(Beginning of Available data)
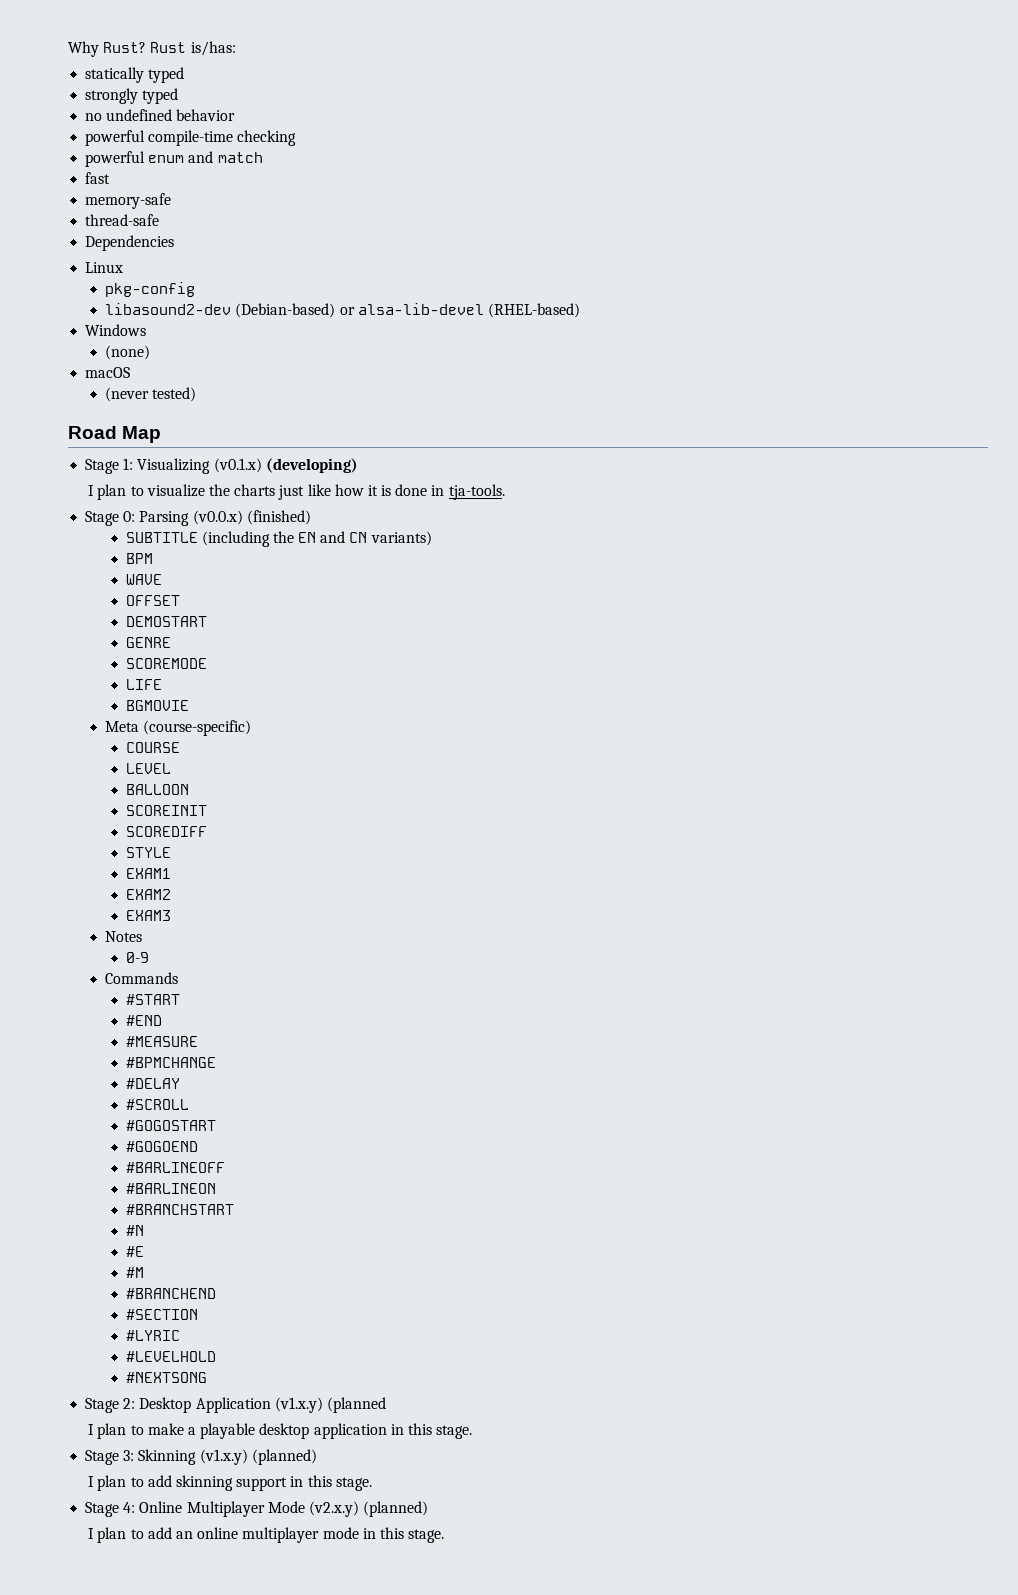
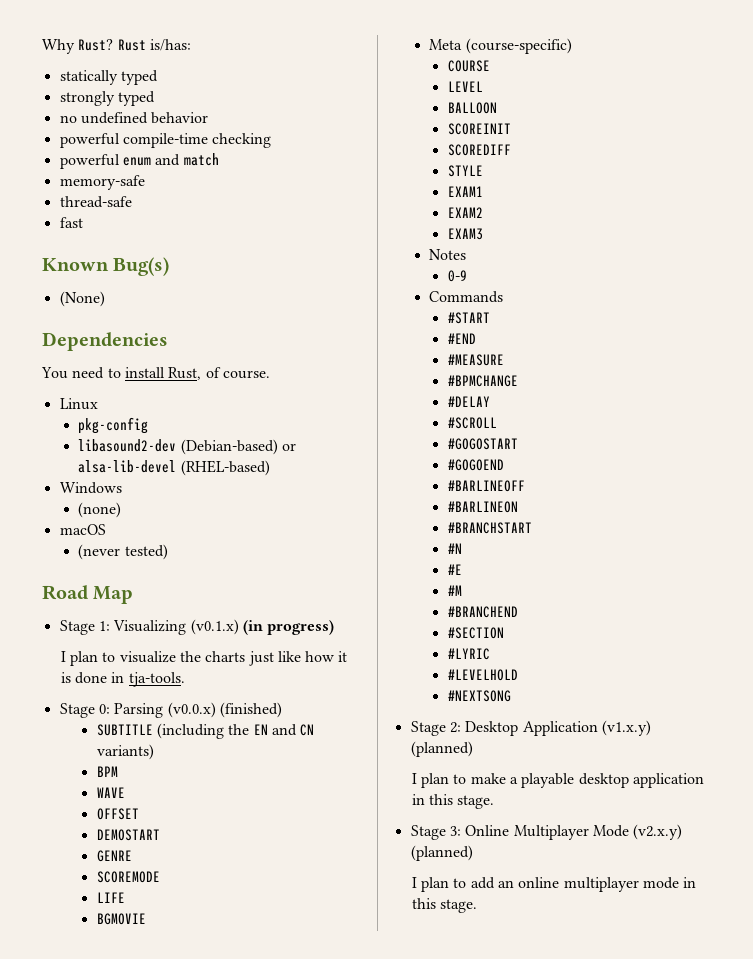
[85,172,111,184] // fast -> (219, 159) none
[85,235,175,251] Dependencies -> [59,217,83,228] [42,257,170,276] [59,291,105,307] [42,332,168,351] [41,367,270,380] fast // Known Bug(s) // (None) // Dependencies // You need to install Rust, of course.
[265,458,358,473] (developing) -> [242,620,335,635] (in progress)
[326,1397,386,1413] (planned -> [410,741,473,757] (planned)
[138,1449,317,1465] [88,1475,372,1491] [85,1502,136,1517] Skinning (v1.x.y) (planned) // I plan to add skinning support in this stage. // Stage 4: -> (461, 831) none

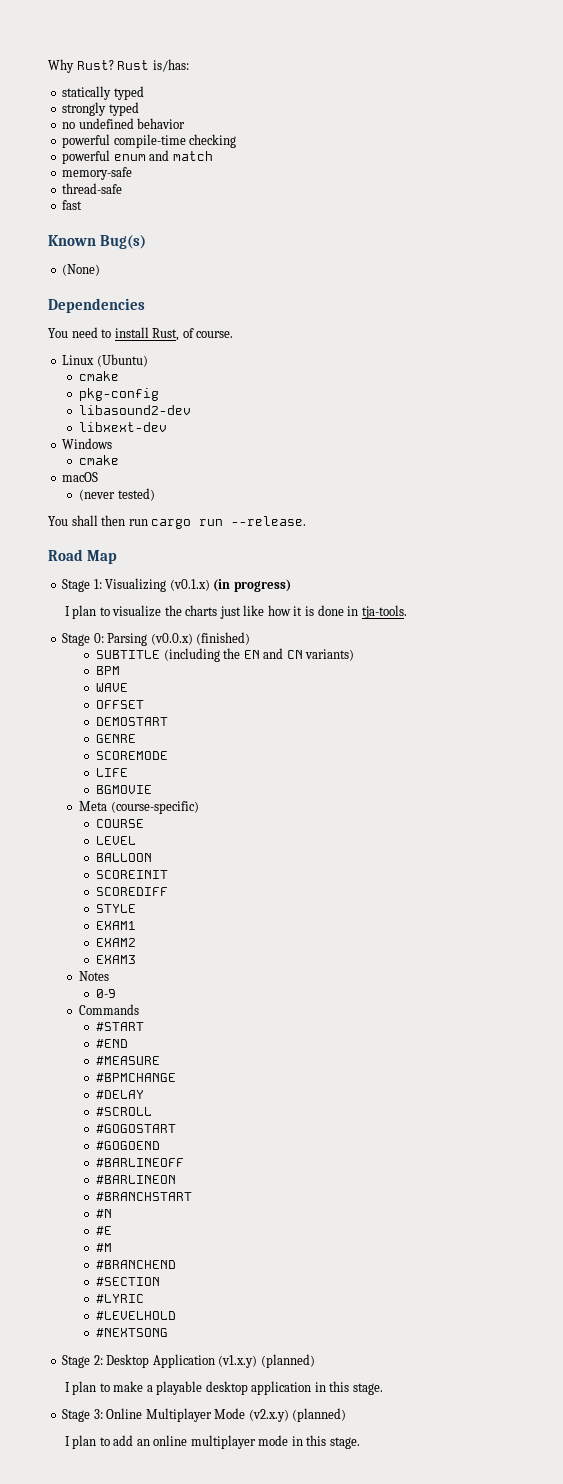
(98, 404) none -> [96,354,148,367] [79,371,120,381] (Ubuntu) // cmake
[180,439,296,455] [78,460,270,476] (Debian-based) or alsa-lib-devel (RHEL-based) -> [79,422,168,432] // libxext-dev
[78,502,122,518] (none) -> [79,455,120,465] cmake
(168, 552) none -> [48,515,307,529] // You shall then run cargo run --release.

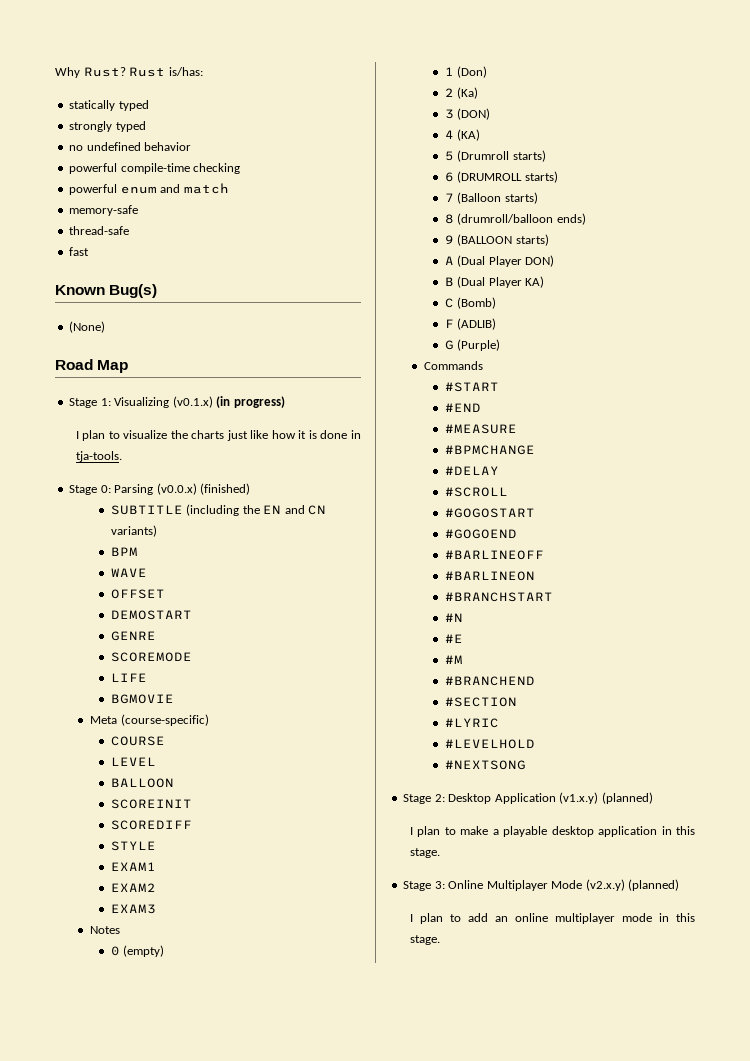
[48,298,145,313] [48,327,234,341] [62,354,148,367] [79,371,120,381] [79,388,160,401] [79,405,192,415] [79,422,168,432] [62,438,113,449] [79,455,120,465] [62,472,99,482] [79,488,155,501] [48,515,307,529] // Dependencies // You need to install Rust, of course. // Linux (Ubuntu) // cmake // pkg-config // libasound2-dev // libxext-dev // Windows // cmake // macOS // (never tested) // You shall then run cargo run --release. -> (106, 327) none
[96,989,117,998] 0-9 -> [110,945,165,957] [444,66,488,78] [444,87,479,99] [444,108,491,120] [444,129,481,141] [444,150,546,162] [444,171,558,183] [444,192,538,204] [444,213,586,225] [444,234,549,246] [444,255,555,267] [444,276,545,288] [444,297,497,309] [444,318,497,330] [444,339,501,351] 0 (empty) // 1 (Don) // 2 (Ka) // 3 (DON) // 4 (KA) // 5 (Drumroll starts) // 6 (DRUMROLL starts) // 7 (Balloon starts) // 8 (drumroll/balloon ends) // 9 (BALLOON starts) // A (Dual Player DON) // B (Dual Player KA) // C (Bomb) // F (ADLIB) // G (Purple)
(End of Available data)
(Beginning of Available data)
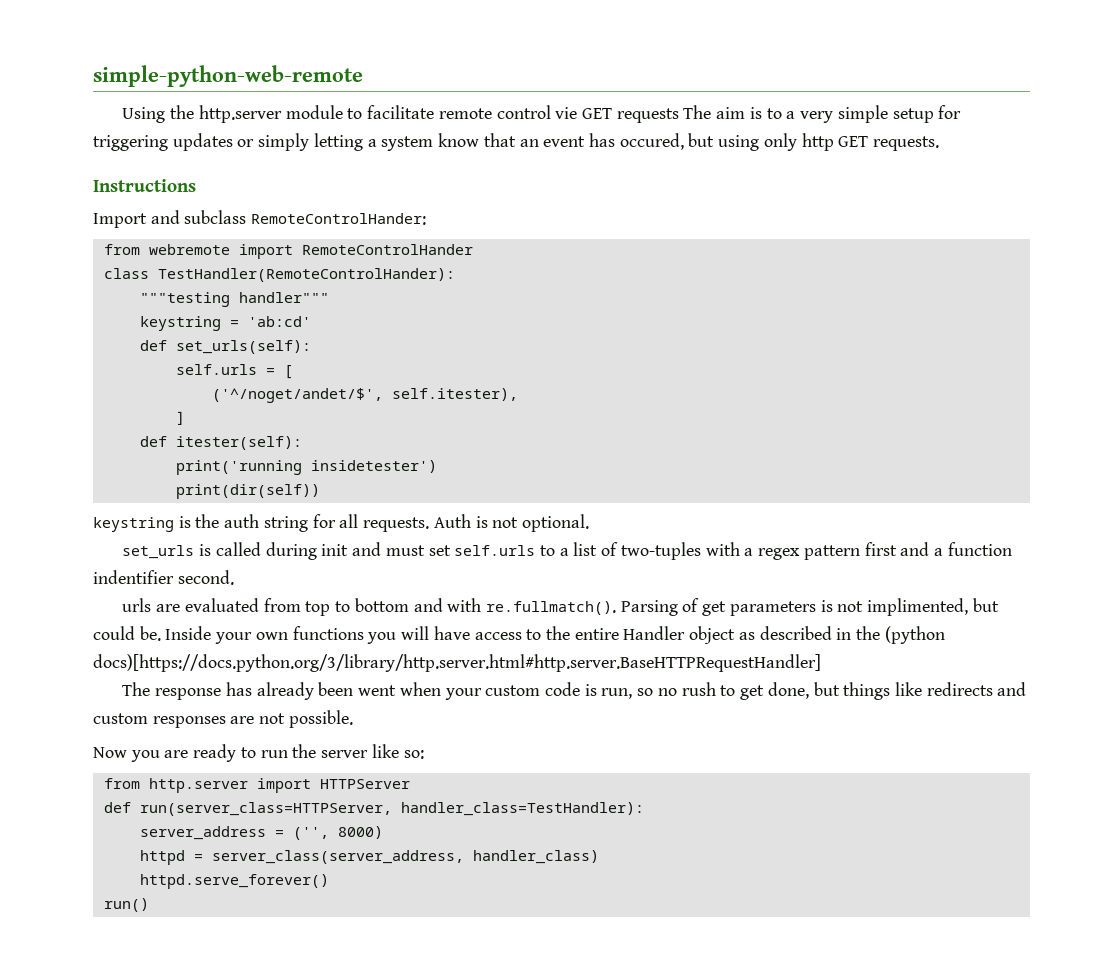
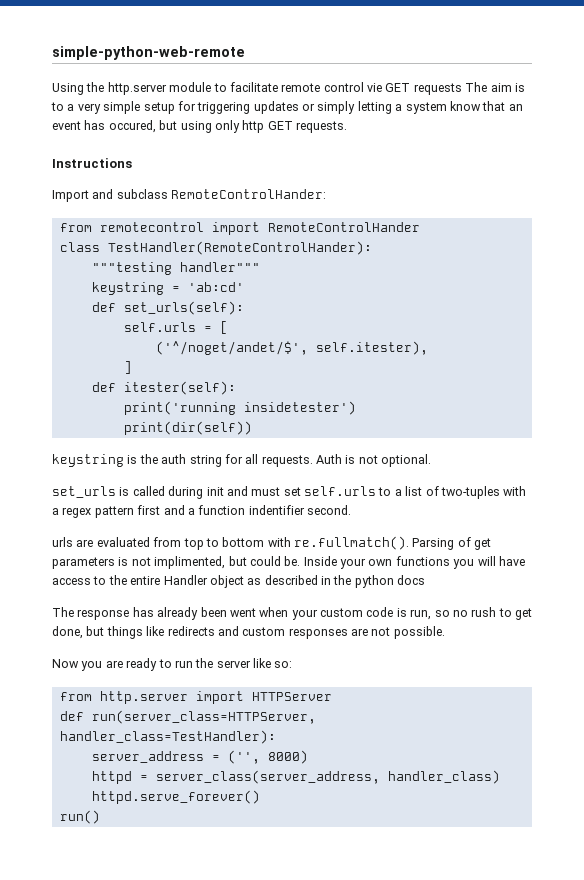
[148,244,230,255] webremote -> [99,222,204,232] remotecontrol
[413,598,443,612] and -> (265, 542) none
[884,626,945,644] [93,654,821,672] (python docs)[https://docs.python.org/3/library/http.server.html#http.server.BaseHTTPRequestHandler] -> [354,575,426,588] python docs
(End of Available data)
Copy word for word the lines above, starting at the line containing "[85,172,111,184] // fast -> (219, 159) none" and ending at the line containing "(168, 552) none", inclusive, with no pictures.

[85,172,111,184] // fast -> (219, 159) none
[85,235,175,251] Dependencies -> [59,217,83,228] [42,257,170,276] [59,291,105,307] [42,332,168,351] [41,367,270,380] fast // Known Bug(s) // (None) // Dependencies // You need to install Rust, of course.
[265,458,358,473] (developing) -> [242,620,335,635] (in progress)
[326,1397,386,1413] (planned -> [410,741,473,757] (planned)
[138,1449,317,1465] [88,1475,372,1491] [85,1502,136,1517] Skinning (v1.x.y) (planned) // I plan to add skinning support in this stage. // Stage 4: -> (461, 831) none

(98, 404) none -> [96,354,148,367] [79,371,120,381] (Ubuntu) // cmake
[180,439,296,455] [78,460,270,476] (Debian-based) or alsa-lib-devel (RHEL-based) -> [79,422,168,432] // libxext-dev
[78,502,122,518] (none) -> [79,455,120,465] cmake
(168, 552) none -> [48,515,307,529] // You shall then run cargo run --release.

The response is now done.